Following on from last week, here are five more of my favourite speaking activities that I included (or planned to include) in my talks in Palestine. As in the last batch, they require minimal materials, promote a good deal of productive language use, and have elements of task rehearsal and repetition built in.
Find someone who… This is a classic and hardly needs describing, but there are some interesting variations. It involves learners walking around (space permitting), asking all the other learners questions with a view to completing a survey or finding someone whose answers most closely match theirs. For example, in order to find out how adventurous the class is, learners (either singly or in small groups) first prepare three or four questions that fit this frame:
Have you ever …? Would you ever…?
For example, Have you ever been sailing? (And, if the answer is No) Would you ever do it? Have you ever eaten insects? Would you ever eat them?) etc. They then survey the rest of the class, making a note of the number of affirmative answers. This will involve the repeated asking of the question(s), but in a context that requires that learners pay attention, not only to asking the right questions, but also to the answers. It is this requirement, the enforced re-allocation of attentional resources, that – in theory – encourages memorization of the forms. Reporting to the class the results of the milling activity (e.g. Maxim said he would never dive off the high board; Olga said …) is also another way of providing repetitive practice where attention is not only on meaning, but, because of the public nature of the reporting, also on form – i.e. on getting it right.
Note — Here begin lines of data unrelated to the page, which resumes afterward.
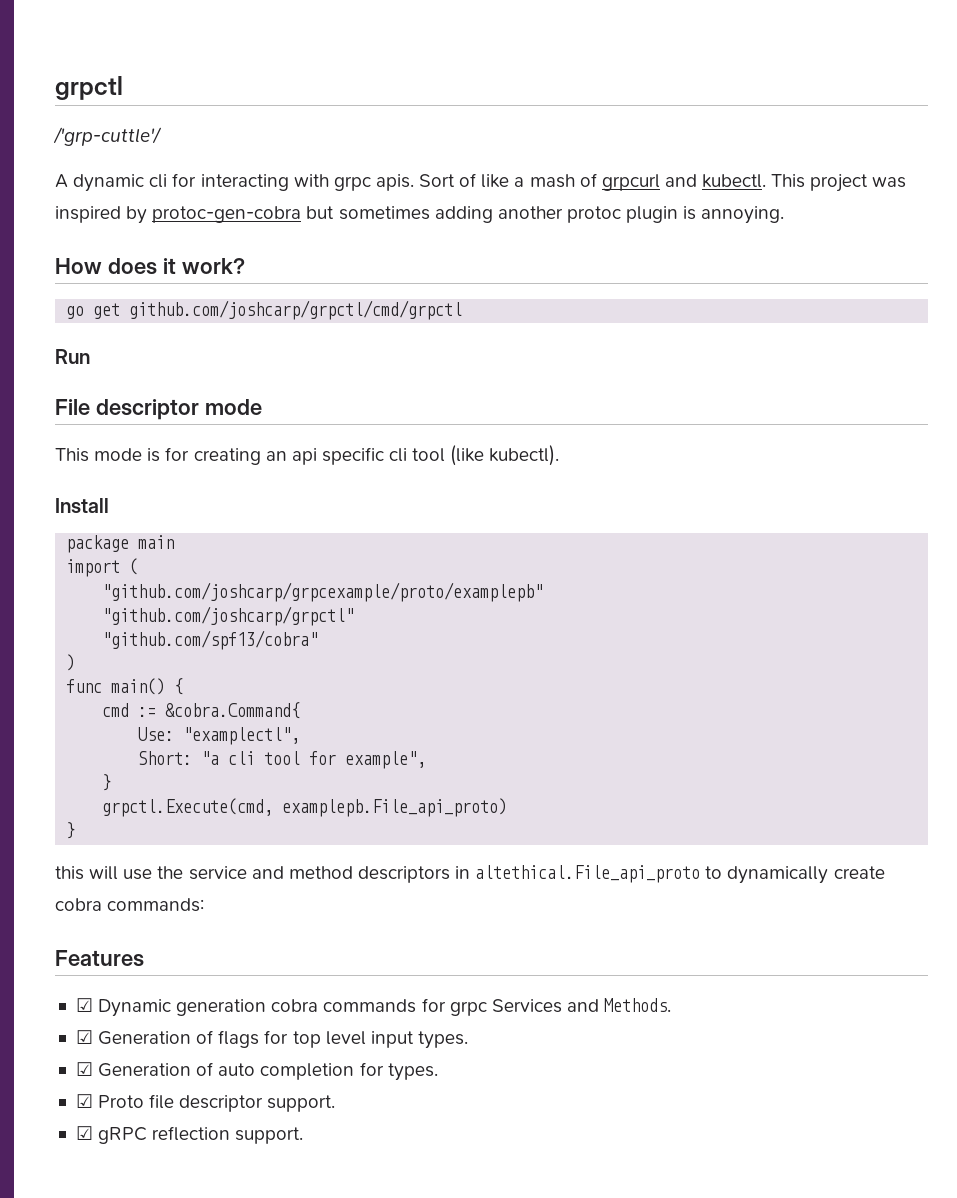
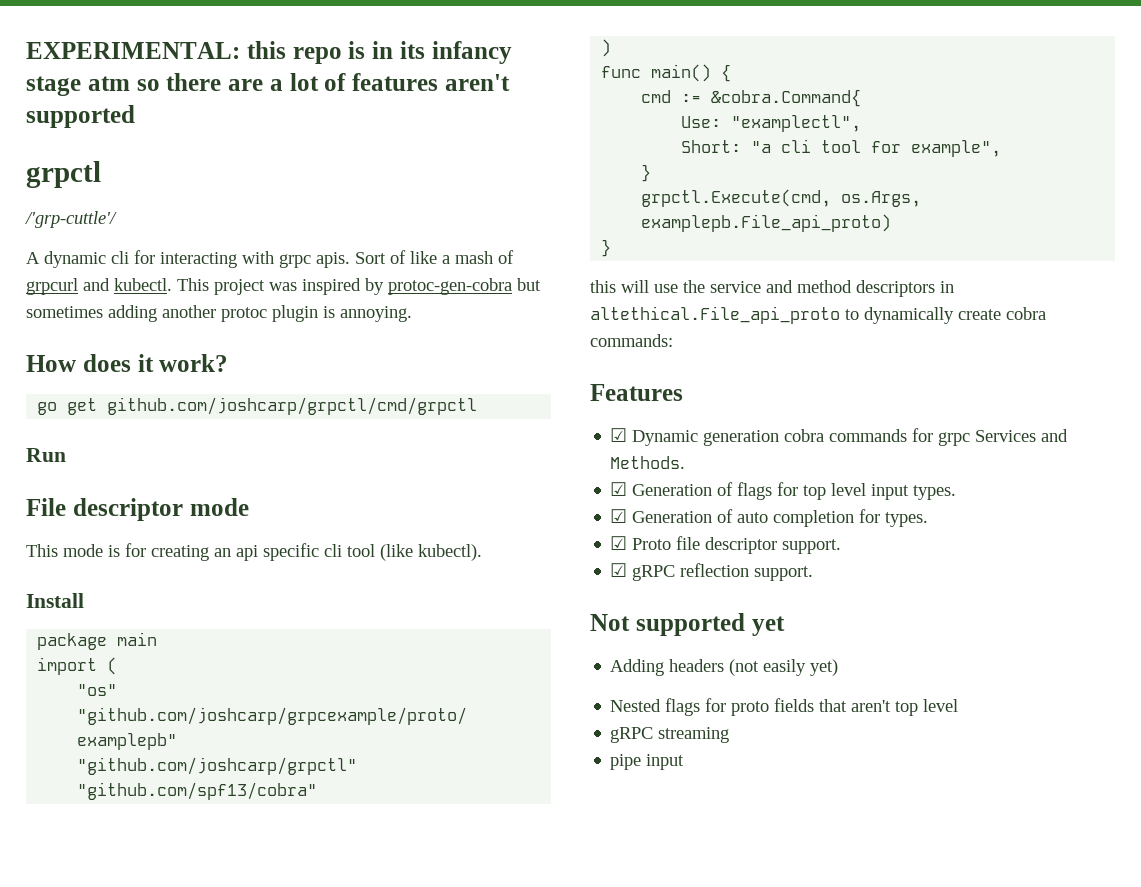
(55, 88) none -> [26,41,512,64] [26,73,510,96] [26,105,135,128] EXPERIMENTAL: this repo is in its infancy stage atm so there are a lot of features aren't supported //
(139, 566) none -> [77,684,118,696] // "os"
(274, 807) none -> [841,191,922,207] os.Args,
(304, 1135) none -> [590,613,785,636] [610,659,839,676] [610,698,959,716] [610,727,730,743] [610,754,685,770] // Not supported yet // Adding headers (not easily yet) // Nested flags for proto fields that aren't top level // gRPC streaming // pipe input

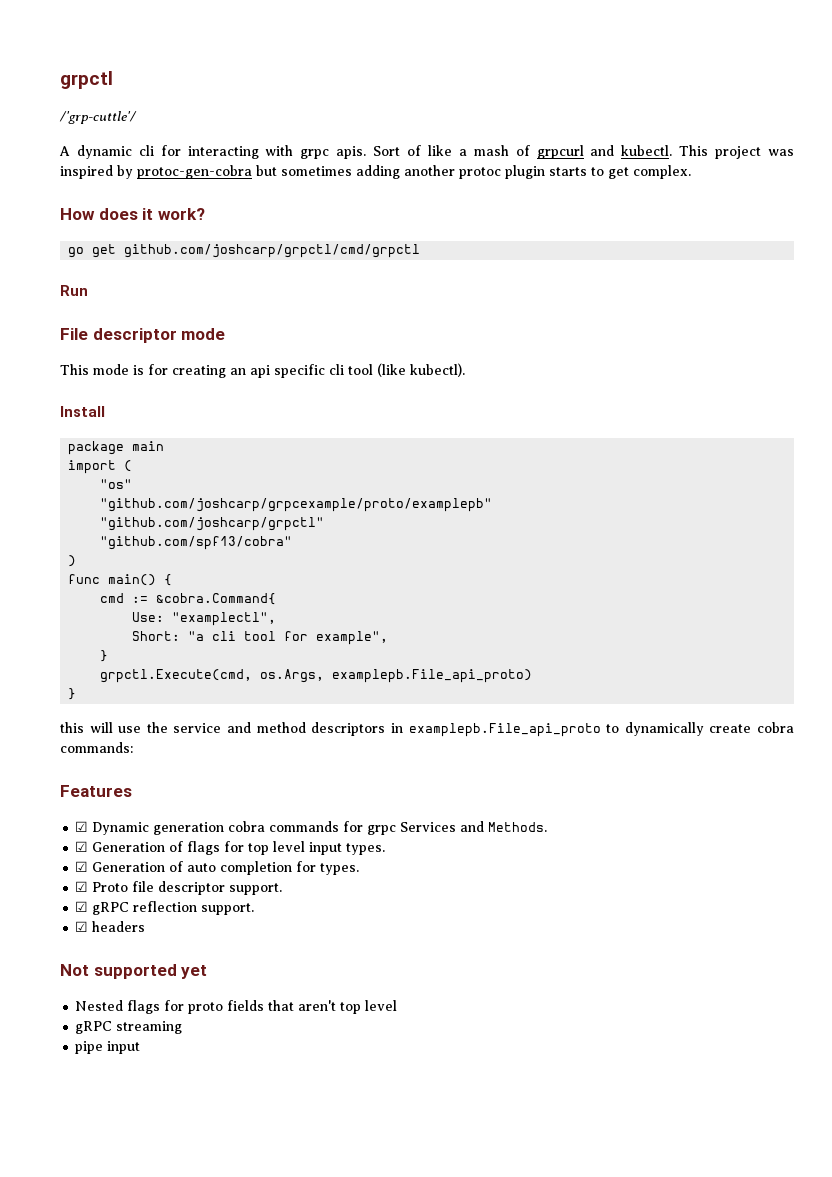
[26,41,512,64] [26,73,510,96] [26,105,135,128] EXPERIMENTAL: this repo is in its infancy stage atm so there are a lot of features aren't supported // -> (60, 80) none
[323,306,412,322] is annoying. -> [549,165,691,179] starts to get complex.
[590,306,840,324] altethical.File_api_proto -> [408,723,601,737] examplepb.File_api_proto
(814, 573) none -> [75,921,146,932] // ☑ headers
[610,659,839,676] // Adding headers (not easily yet) -> (208, 972) none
Variants involve choosing items from a grid – e.g. holiday destinations, hotels, and months – and asking questions in order to find someone who is going to the same destination, staying in the same hotel, and in the same month.
Show and tell. Another classic: in successive lessons, learners take turns to make a short (two to five-minute) presentation to the rest of the class, e.g. about an interest they have, a hobby, a favourite object, a book they have read or movie they have seen. It is important than the presentation is spoken – not simply written down and read aloud. This requirement, along with the public nature of the task, encourages preparation and rehearsal. A question-and-answer session at the end ensures spontaneous language use. Ideally, learners should have a chance to repeat the presentation, either immediately or at a later date, in order to incorporate any feedback. An alternative organization is to put the students into small groups to share their ‘news’, while the teacher circulates and assists. One person from each group then reports some of the more interesting findings to the class. This is a great way to begin a lesson, and, if done regularly, trains learners to prepare in advance.
Discussion cards. Students in small groups have a set of statements or questions about a specific topic on cards. These can be prepared by the teacher, but, better still, by the students themselves, whose discussion cards can then be exchanged with another group. One student takes the first card, reads it aloud, and the group then discuss it for as long as they need, before taking the next card, and so on. If a particular statement doesn’t interest them, they can move on to the next one. The object is not necessarily to discuss all the statements: the teacher should decide at what point to end the activity. Groups who have finished early can prepare a summary of the main points that have come up. These summaries can be used to open up the discussion to the whole class.
Describe-and-draw race. The teacher pre-teaches or revises nouns relating to geometrical shapes, such as line, square, circle, triangle, and rectangle, as well as prepositional phrases such as on the left, on the right, above, below, outside, inside, so that learners can describe a simple arrangement of shapes. (Alternatively, they could be easy-to-draw objects, such as fruit, items of clothing or of furniture).
To practise, the teacher describes an arrangement so that the learners can draw it correctly. The learners do the same to each other in pairs, and/or ‘dictate’ a picture to the teacher.
Now the game element is introduced. The class is divided into two teams, and the blackboard is divided in two by a line down the middle. Each team has a representative at the board, each with a piece of chalk, or boardmarker. In advance of the game the teacher should have prepared a dozen or so different designs incorporating the geometrical shapes, large enough to be seen by all the class. The teacher ensures that the two team representatives at the board can’t see the designs, and then selects one and shows it to the two teams. Each team attempts to describe the design to its representative at the board, and the first team to do this successfully, so that the design is replicated on the board, is the winner of that round. The teacher then selects another design and the game continues, with new ‘drawers’ at the board.
Paper conversations. Not strictly a speaking activity, but one that simulates the real-time and non-predictable nature of spoken interaction, and therefore is useful preparation for it. Learners have a ‘conversation’ with their classmates, but instead of speaking, they write the conversation onto a shared sheet of paper. While the students are writing, the teacher can monitor their written ‘conversations’ and make corrections or improvements more easily than when students are actually speaking. The conversations can then be read aloud, using the ‘heads up’ procedure described in the previous post.
All these activities, and more, can be found in my book How to Teach Speaking (Pearson 2005).